We think that a great application platform should be built on a great information platform.
In the cloud economy, information is the new currency.
We will all have to get very skilled at extracting the value from information: ours and others.
We'll need to be able to gather and organize it in all its forms. We'll need to be able analyze and put new insights into action quickly.
And we'll have to do so in such a way that we don't expose ourselves to digital risk.
And, finally, we'll need cloud infrastructure. Think of it as the modern factory for the cloud economy.
You'll want it to be cost-effective and open. You'll want it to be secure and resilient.
And you'll want to deploy it in any location of your choosing: someone else's data centers, or maybe in your own.
Perhaps you realize something new is in the air, and you've started to think hard about your next business model, and how you're going to capitalize on this generational opportunity.
People ask me why I work for Oracle.
The answer is simple: we can help leaders thrive in the cloud economy.
We bring the cloud platforms that our customers require for success.

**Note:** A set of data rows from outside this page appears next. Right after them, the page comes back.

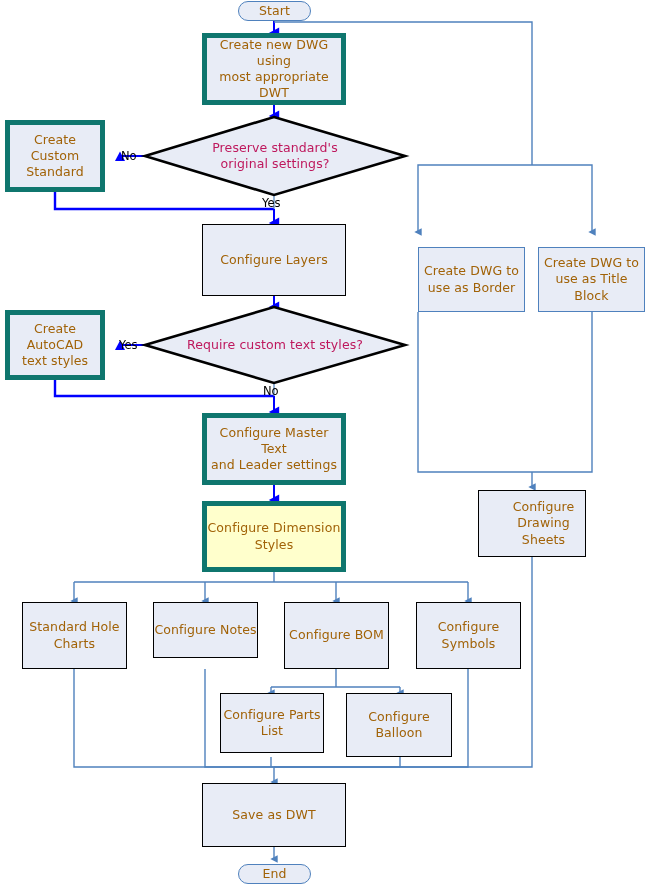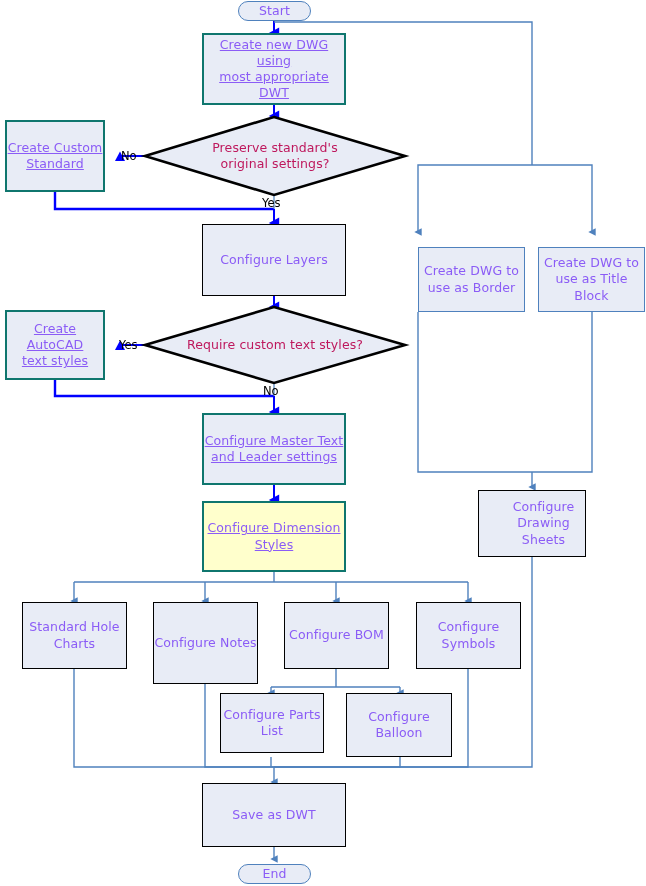--- a/index.html
+++ b/index.html
@@ -24,31 +24,30 @@
     width: 646px;
     height: 886px;
   }
   .node {
     position: absolute;
     box-sizing: border-box;
     display: flex;
     align-items: center;
     justify-content: center;
     text-align: center;
-    color: #8b5cf6;
+    color: #a16207;
     line-height: 1.30;
     white-space: pre-line;
     letter-spacing: 0.1px;
   }
   .proc {
     background: #e8ecf6;
   }
   .proc-thick {
-    border: 2px solid #0f766e;
-    text-decoration: underline;
+    border: 5px solid #0f766e;
   }
   .proc-thin {
     border: 1px solid #000000;
   }
   .proc-blue {
     border: 1px solid #4f81bd;
   }
   .hilite {
     background: #ffffcc;
   }
@@ -253,21 +252,21 @@
   <div class="node proc proc-thick hilite fs13" style="left:202px; top:501px; width:144px; height:71px;">
     <span>Configure Dimension
 Styles</span>
   </div>
 
   <div class="node proc proc-thin fs13" style="left:22px; top:602px; width:105px; height:67px;">
     <span>Standard Hole
 Charts</span>
   </div>
 
-  <div class="node proc proc-thin fs13" style="left:153px; top:602px; width:105px; height:82px;">
+  <div class="node proc proc-thin fs13" style="left:153px; top:602px; width:105px; height:56px;">
     <span>Configure Notes</span>
   </div>
 
   <div class="node proc proc-thin fs13" style="left:284px; top:602px; width:105px; height:67px;">
     <span>Configure BOM</span>
   </div>
 
   <div class="node proc proc-thin fs13" style="left:416px; top:602px; width:105px; height:67px;align-items:center;">
     <span>Configure
 Symbols</span>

We bring very broad expertise: technology expertise, functional and organizational experise, and vertical industry expertise
And, perhaps the most important thing of all -- we guide leaders in crafting their individual strategies to move forward in the cloud economy.
I would argue that we are in the early days of the cloud economy.
I wonder how long it's going to take for everyone to figure out that -- once again -- the rules have changed.